关键词:重整程序; 债转股; 债务人财产; 出资人权益; 分配;

 

 

引言

 

随着我国供给侧结构性改革的启动,债转股再次被用于拯救陷入财务危机的企业,社会各界对之寄予厚望,希冀债转股可以成为我国市场经济法治服务于供给侧结构性改革的一个重要方面。2016年10月10日,国务院发布《关于积极稳妥降低企业杠杆率的意见》及其附件《关于市场化银行债权转股权的指导意见》。依照上述规定的精神,债转股是有效助力债务人企业“降杠杆”的一项措施。理论和实务对债转股都进行了积极的探讨,并将债转股归纳为债转股是一种以表彰债务人财产的出资人权益 (股权) 向债权人的让渡而达到消灭债权的目的的资产重组行为。债转股首先是一个法律现象,即以债务人企业的出资人权益“抵偿”债权的法律现象,但我们对这种现象的真实法律意义仍然缺乏必要的法律逻辑和制度识别,债转股成为表述用于降低债务人企业“负债率”而实施的、以出资人权益“抵偿”债权的各种行为的总概念。债转股被当作降低债务人企业“负债率”的最为直接和有效的手段,而不论其是否已经进入破产程序清偿债务。在破产程序中,“通过破产重整,债权人放弃原有的到期收回本息的权利,并同时放弃对原有债权担保的追索权,转化为对债务人的股权投资。产能过剩企业重整,债转股将是促成破产重整的重要措施,并具有‘降杠杆’的客观功效。”[1]

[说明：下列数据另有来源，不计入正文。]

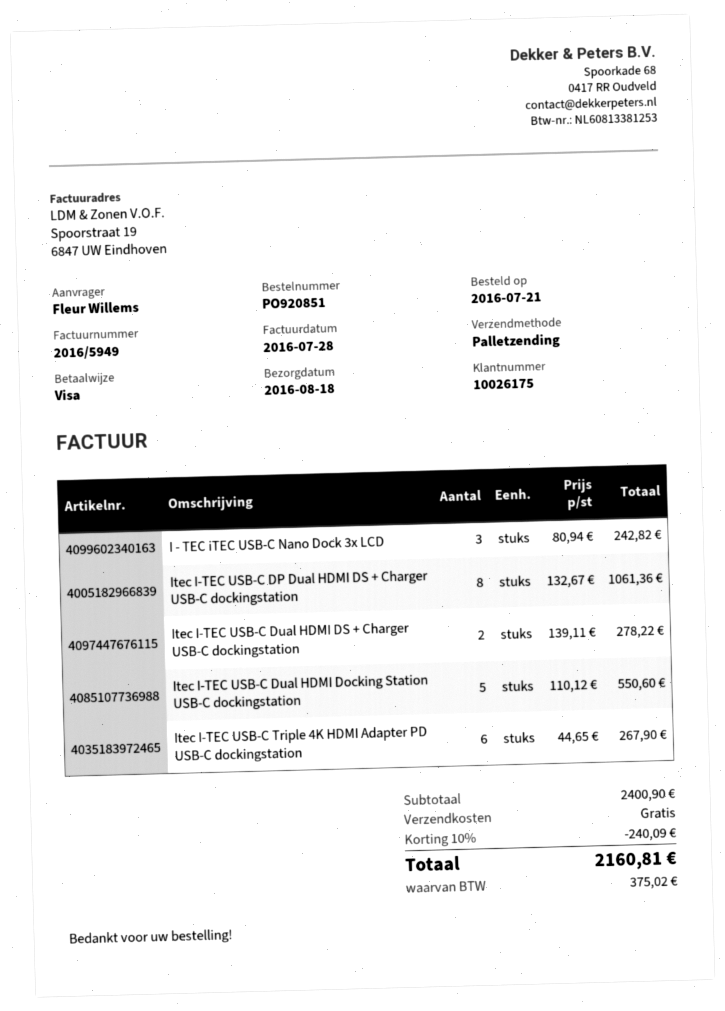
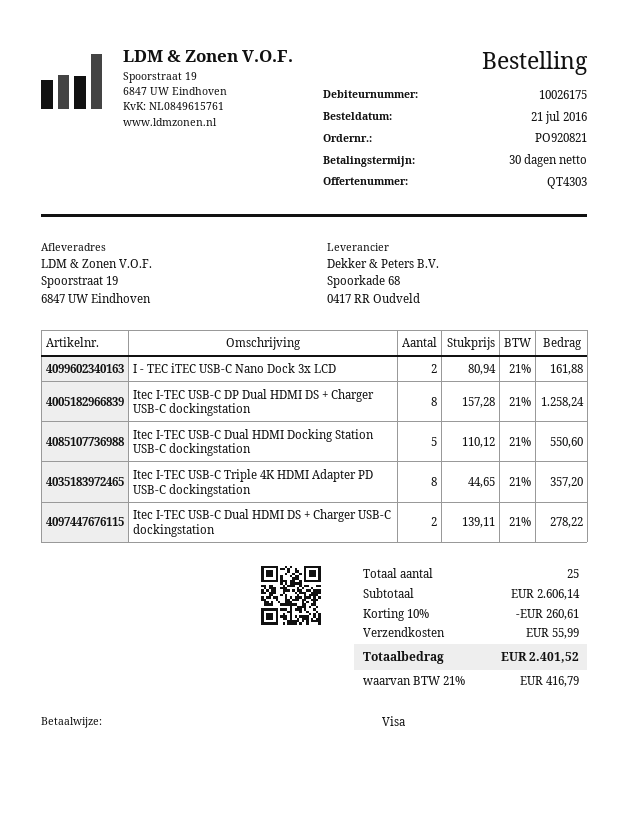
order number: PO920851 -> PO920821
I - TEC iTEC USB-C Nano Dock 3x LCD: 3 x 80.94 = 242.82 -> 2 x 80.94 = 161.88
Itec I-TEC USB-C DP Dual HDMI DS + Charger USB-C dockingstation: 8 x 132.67 = 1061.36 -> 8 x 157.28 = 1258.24
Itec I-TEC USB-C Triple 4K HDMI Adapter PD USB-C dockingstation: 6 x 44.65 = 267.90 -> 8 x 44.65 = 357.20
subtotal: 2400.90 -> 2606.14
discount: 10% = 240.09 -> 10% = 260.61
shipping: 0.00 -> 55.99
tax: 375.02 -> 416.79
total: 2160.81 -> 2401.52

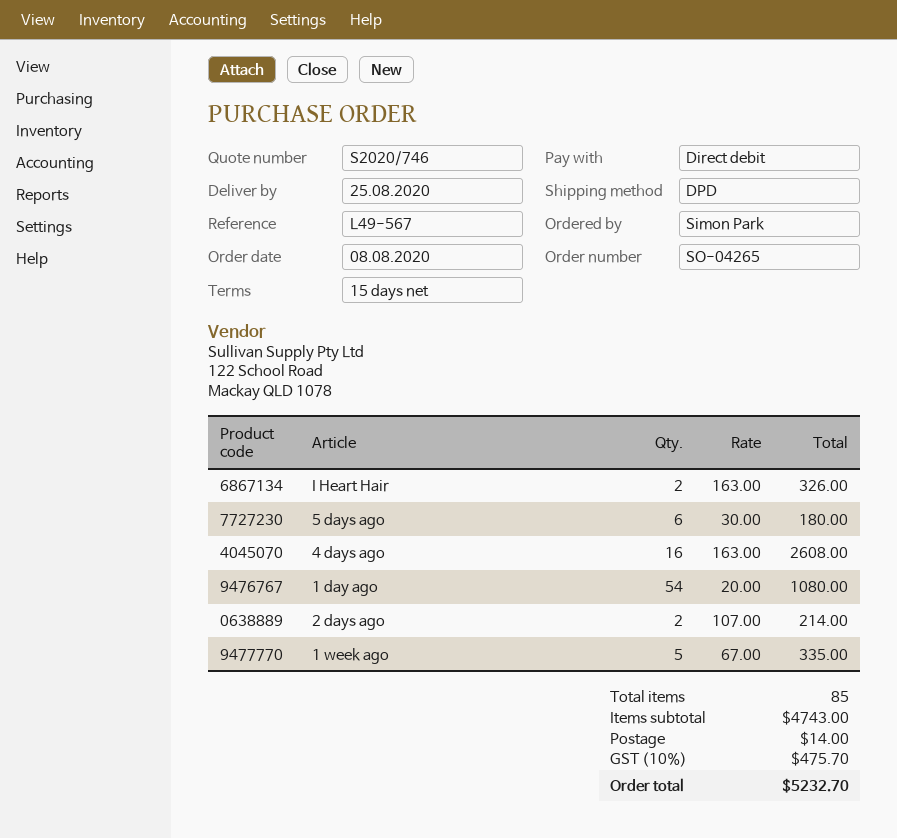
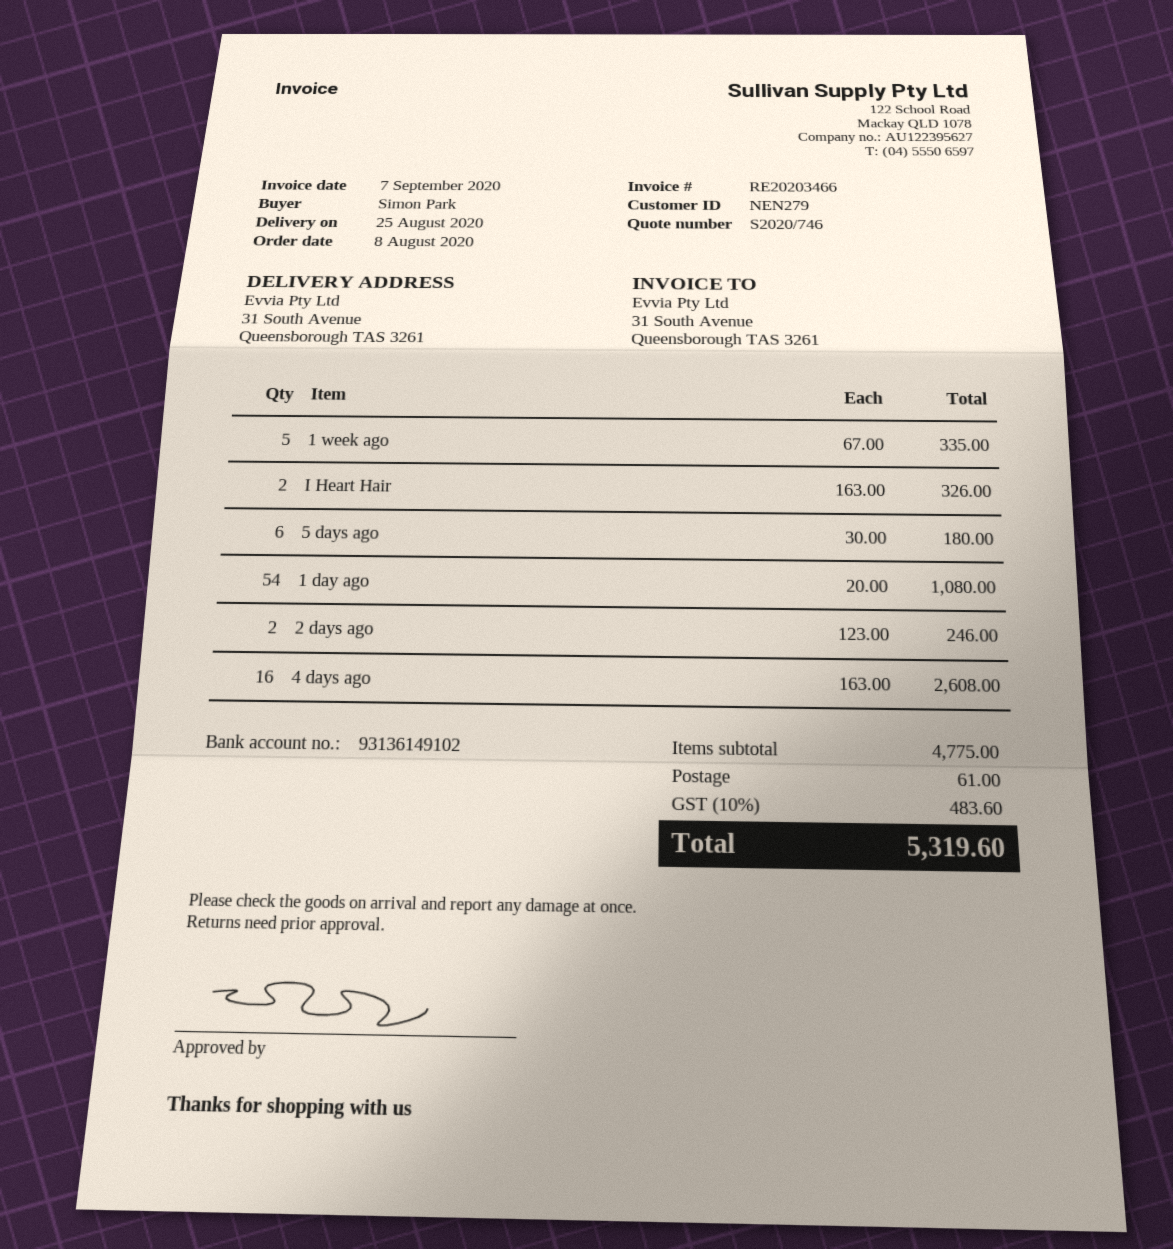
2 days ago: 2 x 107.00 = 214.00 -> 2 x 123.00 = 246.00
subtotal: 4743.00 -> 4775.00
shipping: 14.00 -> 61.00
tax: 10% = 475.70 -> 10% = 483.60
total: 5232.70 -> 5319.60

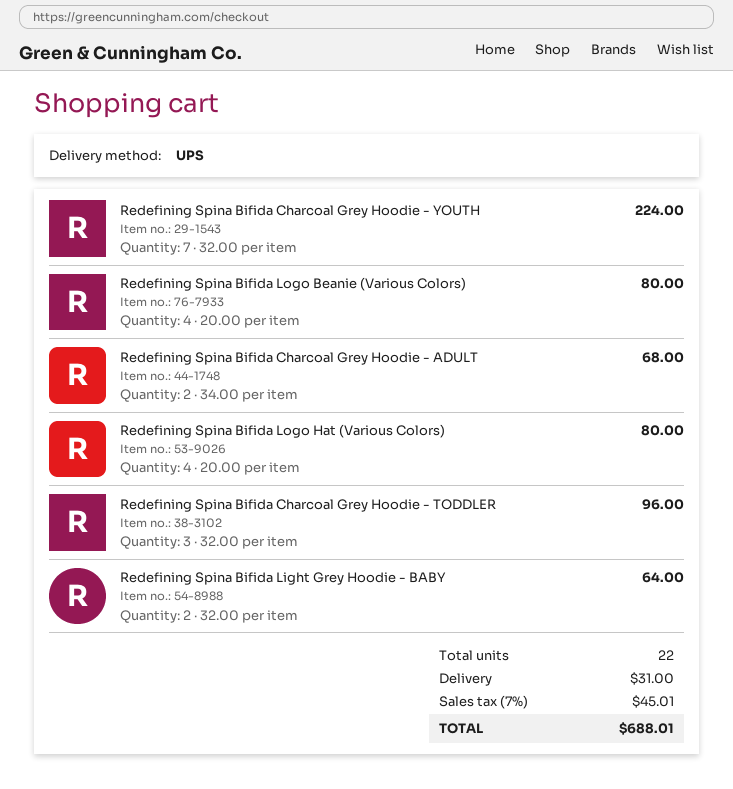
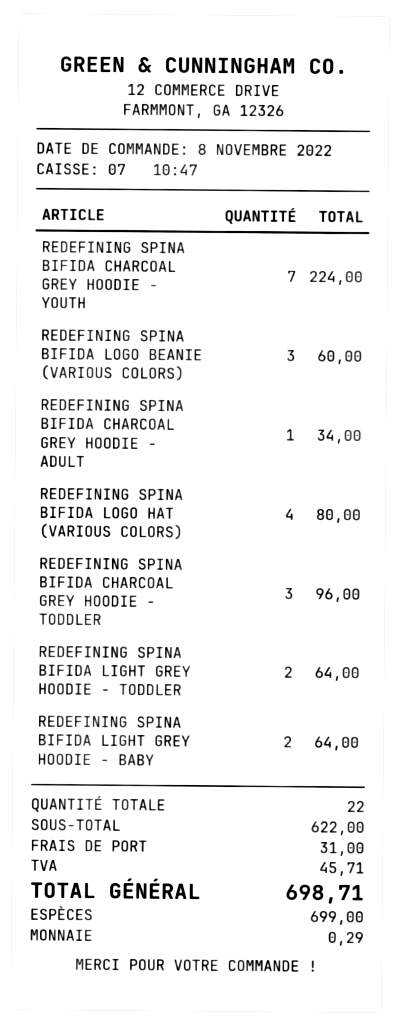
Redefining Spina Bifida Logo Beanie (Various Colors): 4 for 80.00 -> 3 for 60.00
Redefining Spina Bifida Charcoal Grey Hoodie - ADULT: 2 for 68.00 -> 1 for 34.00
REDEFINING SPINA BIFIDA LIGHT GREY HOODIE - TODDLER: none -> 2 for 64.00
tax: 45.01 -> 45.71
total: 688.01 -> 698.71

债转股不是一个新问题,而是一个在法律上许多方面似乎都还没有理清楚的老问题。在上个世纪90年代,我国就开展了以债转股为内容的资产重组行为,包括在破产程序中实施债转股。[2]经过了这些年的发展,债转股仍是一个颇具争议的话题,尤其是重整程序中的债转股。[3]就重整程序中的债转股而言,需要我们回答两个基础性的问题:重整程序中的债转股之制度逻辑如何?在重整程序中实施债转股的真实法律依据究竟是什么?

 

一、债转股的类型化表达

 

在回答重整程序中的债转股[4]的以上问题之前,有必要梳理一下债转股的类型化表达。

我们注意到,债转股涉及债务人企业的出资人权益变动。鉴于债务人企业的出资人权益变动的目的和形式,在资本投融资领域,债转股被用于表达企业的融资或债务重组行为。例如,可转换债券持有人行权、以债权向企业出资、以出资人权益“代物”清偿债权等法律行为,可称之为债转股。但若具体分析这些法律行为,就会发现这些行为受相应的实体法制度规范,如可转换债券行权制度、股权转让制度、债权出资制度、债权清偿制度等,以致这些法律行为在目的、性质、内容以及法律构成方面均有不同,以债转股对这些行为进行概括性表达,周延性不足,且不能科学地揭示债转股的本质,还容易引起争议。再者,我们在表达债转股时,还围绕降低债务人企业“负债率”这一目的展开,凡不以降低债务人企业“负债率”为目的的、以出资人权益“抵偿”债权的行为,都不宜称其为债转股,否则,难免造成理解债转股的制度逻辑的困惑。这就是说,债转股仅限于那些以降低债务人企业“负债率”为目的、以出资人权益冲抵债权为内容的法律现象。例如,积极稳妥降低企业杠杆率,“由银行、实施机构和企业依据国家政策导向自主协商确定转股对象、转股债权以及转股价格和条件,实施机构市场化筹集债转股所需资金,并多渠道、多方式实现股权市场化退出。”[5]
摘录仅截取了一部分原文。